Pillowy soft cookies rolled in colorful sugar with silky smooth chocolate truffle centers make these Sugar Cookie Chocolate Thumbprints one of the most delicious cookies I’ve ever made!
After moving back to the USA, I was the most excited to have access again to as many sprinkles, sugar crystals and decorating supplies as I could get my hands on! One of the first things I purchased were peach and teal sugar crystals from a local cake supply store. As soon as I saw them on the shelf I was inspired to create something based on them!
Originally, I thought I would make a blossom type cookie with a Hershey’s Kiss in the center standing tall. But once I started putting these cookies together I realized that the Kiss I chose was so soft in the center that it melted into a pool of chocolate creating a thumbprint instead of a blossom.
The longer these cookies stayed warm the more melty the Hershey’s Valentine’s Kisses in Chocolate Truffle got! Once the cookies and the Kisses cooled the centers were firm but soft enough to bite through.
The combination of soft cookie, crunchy sugar outside and smooth chocolate center truly make these Sugar Cookie Chocolate Thumbprints one of my most favorite cookies!
Did you get the recipe for Donut Sugar Cookies yet? I made them the same weekend I made these sugar cookies!
Sugar Cookie Chocolate Thumbprints
- ½ cup unsalted butter, room temperature
- ¼ cup shortening
- 1 cup sugar
- 2 eggs
- 1 Tbsp vanilla extract
- 2½ cups all-purpose flour
- 1 tsp baking powder
- 1 tsp salt
- pink & blue sugar crystals
- 1 bag Hershey's Valentine's Kisses in Chocolate Truffle
- OXO Good Grips Medium Cookie Scoop
- In the bowl of your stand mixer, cream the butter and shortening together until smooth. Scrape the sides of the bowl.
- Add the sugar and beat on high until incorporated.
- One at a time, add the eggs and beat well after each addition. Mix on high for 1 minute until pale yellow and fluffy.
- Mix in the vanilla.
- In another bowl, whisk together the flour, baking powder and salt.
- Add this mixture to the butter and sugar and mix until just combined.
- Cover with plastic and refrigerate 2 hours or over night.
- When ready to bake, preheat oven to 400 F degrees and line a cookie sheet with parchment paper.
- Using the OXO scoop, scoop out a level ball of dough. Form a ball in your hand then gently press it flat. This dough does not spread very much, so you want to create the size and shape of cookie you want with this process.
- Roll the disc in pink or blue sugar crystals until covered then place it on the parchment lined baking sheet.
- Bake for 7-8 minutes or until the bottom edges begin to brown. Do not overbake!

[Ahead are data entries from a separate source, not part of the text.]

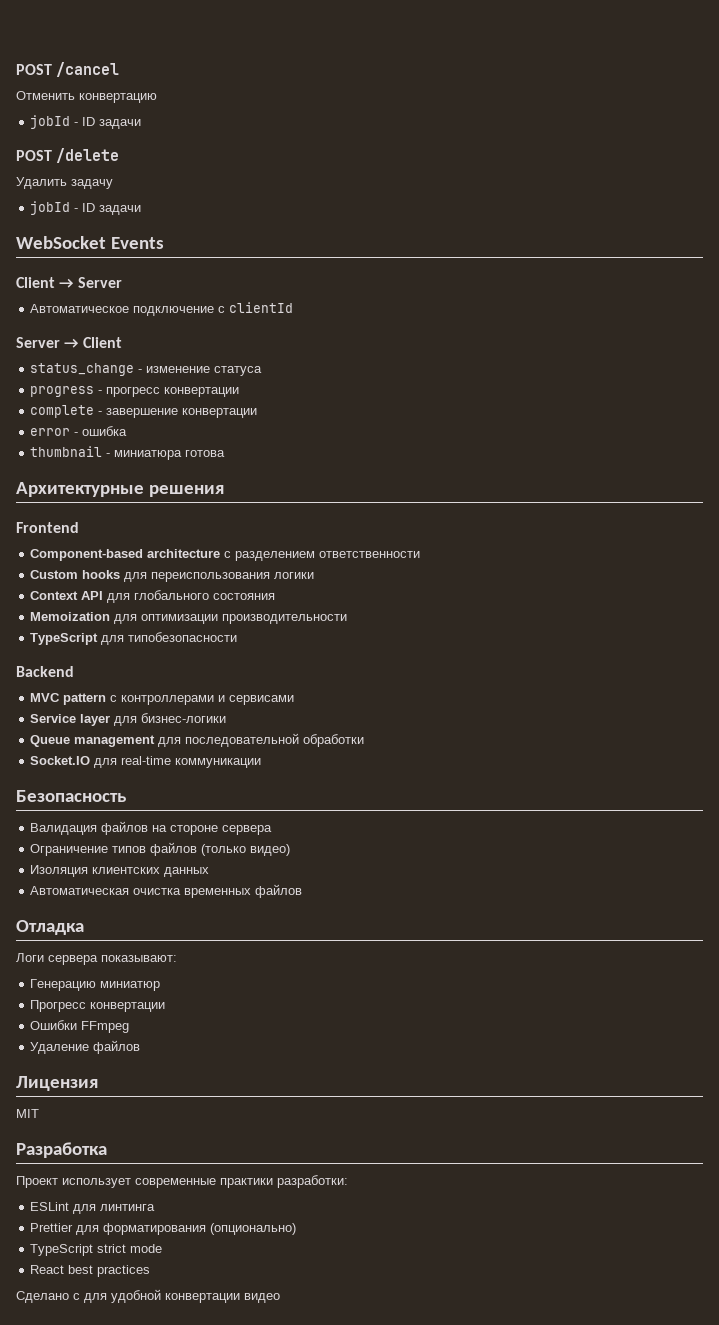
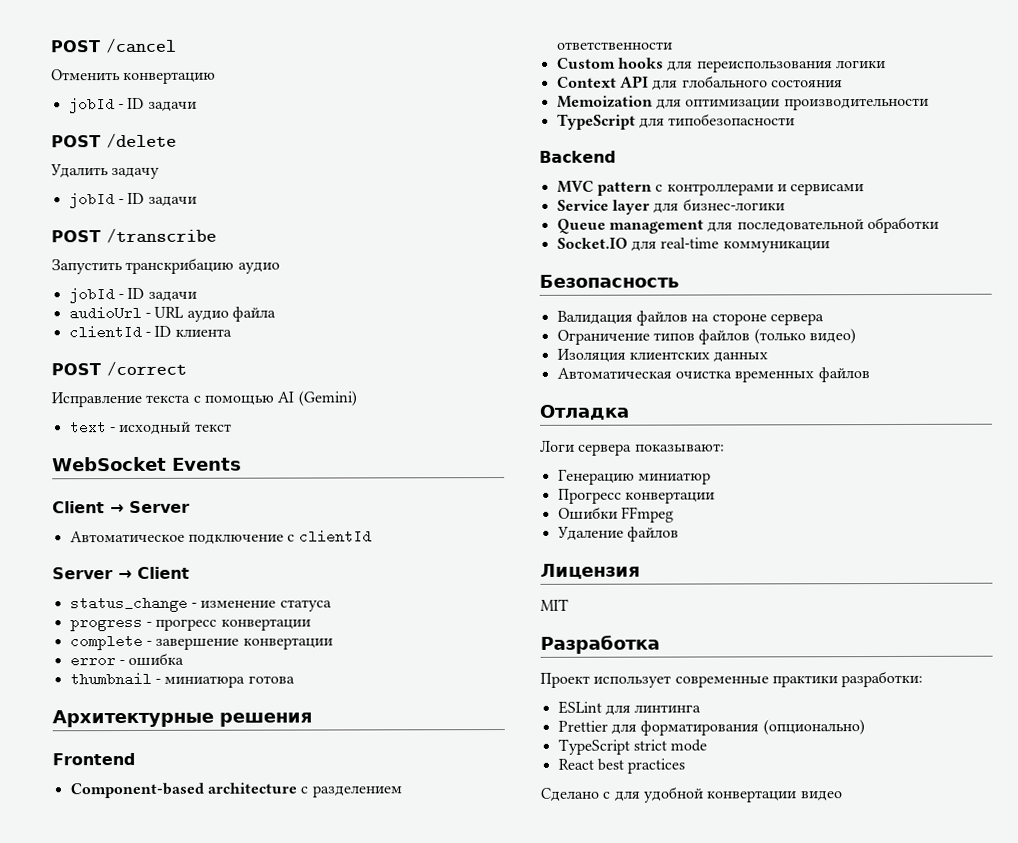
+ POST /transcribe
+ Запустить транскрибацию аудио
+ jobId - ID задачи
+ audioUrl - URL аудио файла
+ clientId - ID клиента
+ POST /correct
+ Исправление текста с помощью AI (Gemini)
+ text - исходный текст

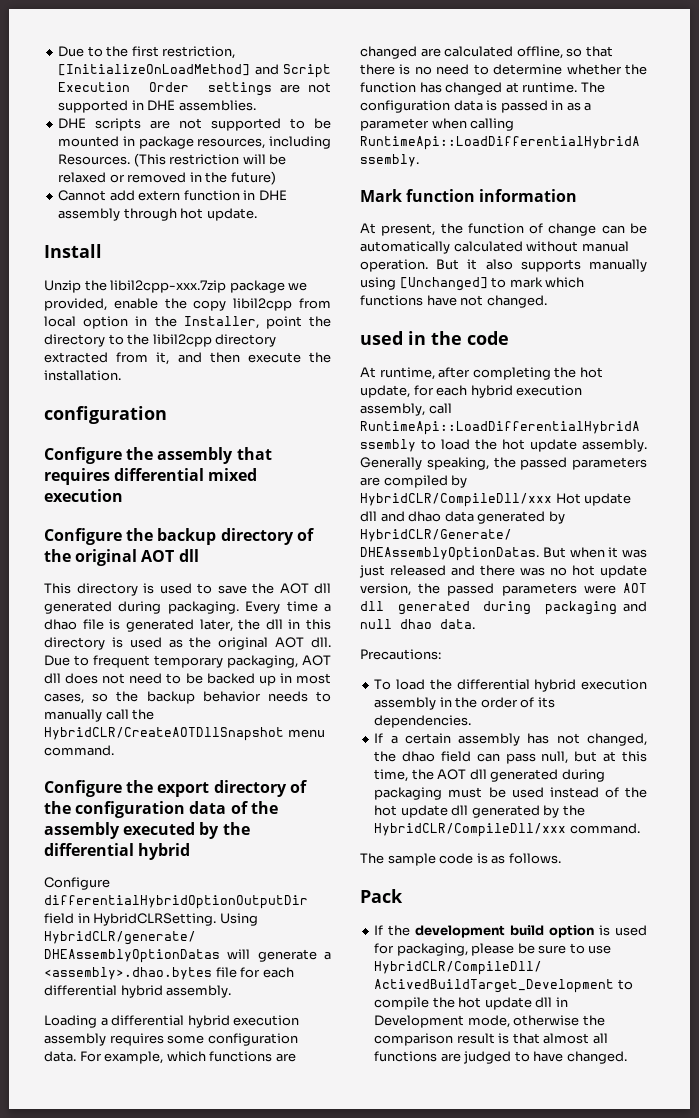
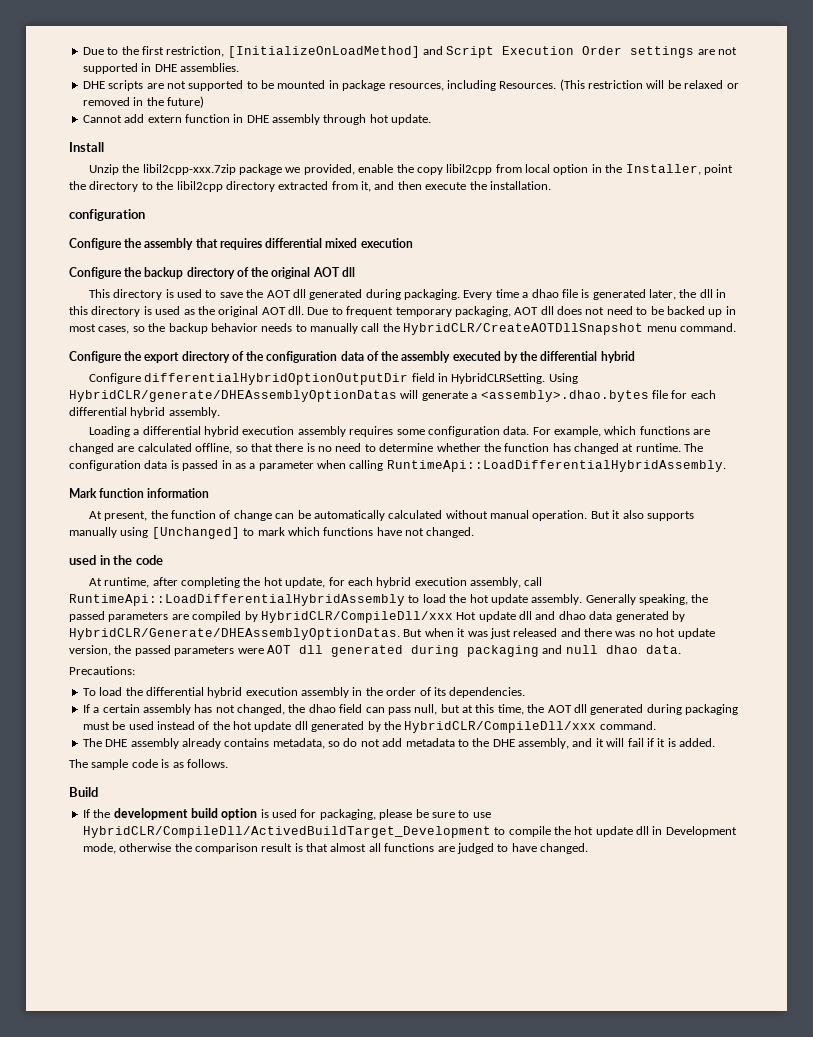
+ The DHE assembly already contains metadata, so do not add metadata to the DHE assembly, and it will fail if it is added.
- Pack
+ Build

- IMMEDIATELY press a chocolate truffle into the center of each kiss while they are still on the baking sheet and hot. You'll need the heat from the sheet and the pan to melt the truffle into a delicious pool of chocolate. Allow the cookies to cool for 10 minutes before removing to a wire rack to cool completely.
- Allow the chocolate to set completely before storing or stacking in an air tight bakery box for storage.
allie @ Through Her Looking Glass
Tuesday 19th of April 2016
Three cheers for sprinkles and decorating sugars! These are beautiful cookies, Betsy!